– Sam, ¿te sueles colocar? -le pregunté.
– Sólo mientras trabajo.
Me asomé por la barandilla, le mostré la bolsita e intenté lanzarla, como un dardo o un avión de papel. Pero quedó enganchada en un pliegue del cortinaje de terciopelo que cubría la parte exterior del anfiteatro. Me asomé más, haciendo fuerza con las piernas contra la butaca que tenía detrás, y sacudí el cortinaje. La bolsita cayó revoloteando como una hoja seca. Sam se acercó para recogerla. Ahora sí que ya no me quedaba nada de nada.
– ¡Joder! -exclamó-, ¿Me la da? ¿En serio?
Le aseguré que sí. De pronto, sentí olor a sangre en la nariz y a mi alrededor el aire se llenó de lucecitas parpadeantes y filamentos de perlas luminosas. Un rumor submarino asaltó mis oídos, como si alguien me hubiese aplastado contra las orejas un par de caracolas.
– Oh -dije, y mi cuerpo, que seguía apoyado por el vientre en la barandilla, se balanceó como un piano Stenway en el antepecho de la ventana de un segundo piso.
De pronto sentí, por decirlo de alguna manera, que el aparejo de la polea se destensaba. La verdad es que no sé muy bien qué fue lo que me hizo tambalearme. Un cuerpo de la talla del mío está sujeto a las misteriosas fuerzas gravitatorias que afectan a los océanos y a las laderas de las montañas. Lo que me esperaba al precipitarme al vacío era romperme la crisma y destrozar las butacas vacías que había abajo con unos efectos destructivos semejantes a los de un desbordamiento del río Monongahela. Para ser sincero, debo añadir que, por un instante, justo antes de perder el conocimiento, esa perspectiva me pareció maravillosa. Me desplomé hacia adelante, arranqué un par de puñados de polvo del cortinaje y empecé a caer.
Sentí un fuerte tirón en el cuello. El botón superior de mi camisa saltó y me golpeó en la mejilla. Noté que alguien me subía lentamente hacia el anfiteatro y después me tendía en el suelo boca arriba. Unas manos presionaron delicadamente mi frente.

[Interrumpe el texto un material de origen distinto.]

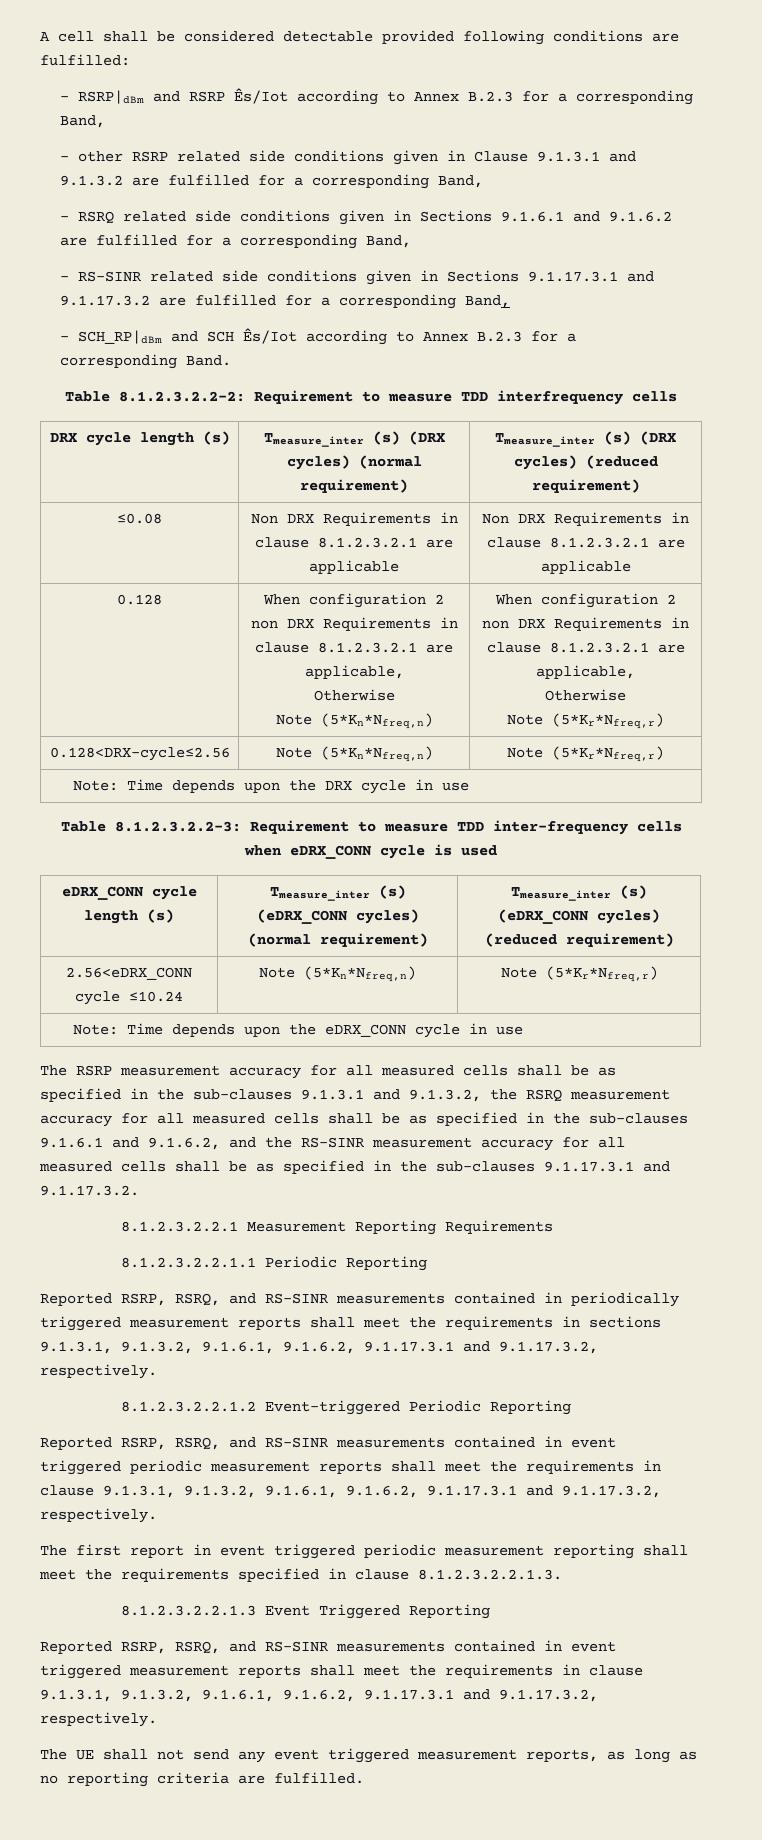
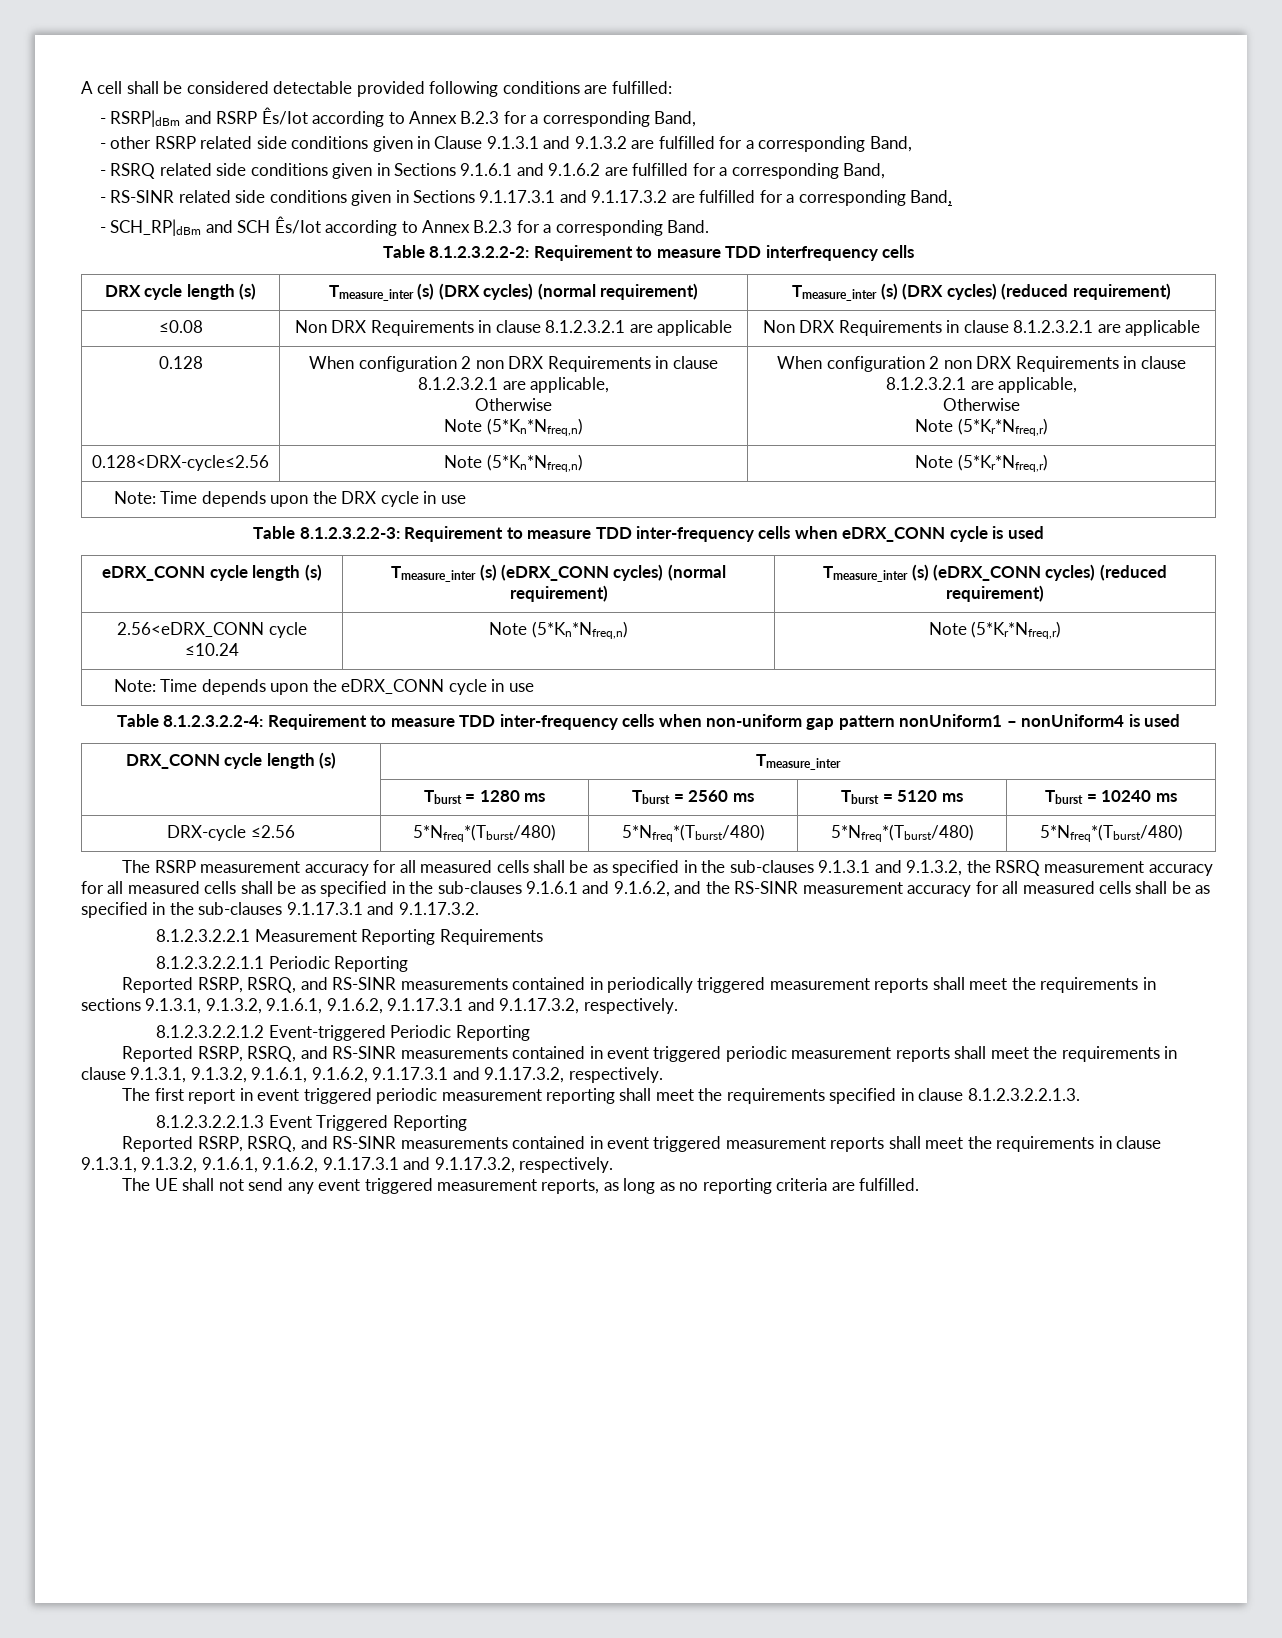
+ Table 8.1.2.3.2.2-4: Requirement to measure TDD inter-frequency cells when non-uniform gap pattern nonUniform1 – nonUniform4 is used
+ DRX_CONN cycle length (s) | Tmeasure_inter
+ | Tburst = 1280 ms | Tburst = 2560 ms | Tburst = 5120 ms | Tburst = 10240 ms
+ DRX-cycle ≤2.56 | 5*Nfreq*(Tburst/480) | 5*Nfreq*(Tburst/480) | 5*Nfreq*(Tburst/480) | 5*Nfreq*(Tburst/480)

Justo antes de cerrar los ojos tuve una momentánea visión del rostro de Sara. Parecía contemplarme desde una altura indeterminada.
– ¿Grady? -dijo, perpleja-. ¿Qué estabas haciendo, maldito idiota?
Abrí la boca e intenté responder a la pregunta, pero no pude. El matiz de ternura en su voz me hizo concebir esperanzas, y sentí un agudo dolor en el pecho al expansionarse súbitamente el último músculo esperanzado de mi cuerpo.
Me elevé como una cometa, a trompicones, atado al pellejo mortal de Grady Tripp por medio de un fino hilo nacarado. A mis pies se extendía Pittsburgh, con sus edificios de ladrillo, sus negros tejados y sus viaductos de hierro, con sus hondonadas cubiertas por la niebla y medio oculta por la lluvia. El viento me levantaba las solapas de la chaqueta y resonaba en mis oídos como los latidos de un corazón. Había pájaros en mi cabello. Me creció una puntiaguda barba de hielo en el mentón. No me lo invento. Oí que Sara me llamaba y miré hacia abajo, hacia la niebla y la lluvia de mi vida en la Tierra, y vi que se arrodillaba junto a mi cuerpo e insuflaba su aliento en mis pulmones. Era cálido y acre, repleto de vida y de aroma de tabaco. Lo bebí a grandes tragos. Me agarré al hilo opalescente y empecé a descender hacia mi cuerpo terrestre.
Al despertarme me encontré en una habitación de hospital escasamente iluminada, desnudo bajo una camisola de papel azul pálido, con un gota a gota en el brazo izquierdo que me suministraba mi glucosa vespertina. Era una agradable habitación de dos camas, con un papel alegre en las paredes y un ramo de nomeolvides en un jarrón sobre la repisa de la ventana, tras la que se veía una impresionante iglesia de piedra negra al otro lado de la calle. Detrás del campanario se vislumbraba una franja de cielo de un azul muy pálido. La cortinilla que me separaba de mi compañero de cuarto estaba corrida, pero veía los pies de su cama y más allá el pasillo, de un azul gélido.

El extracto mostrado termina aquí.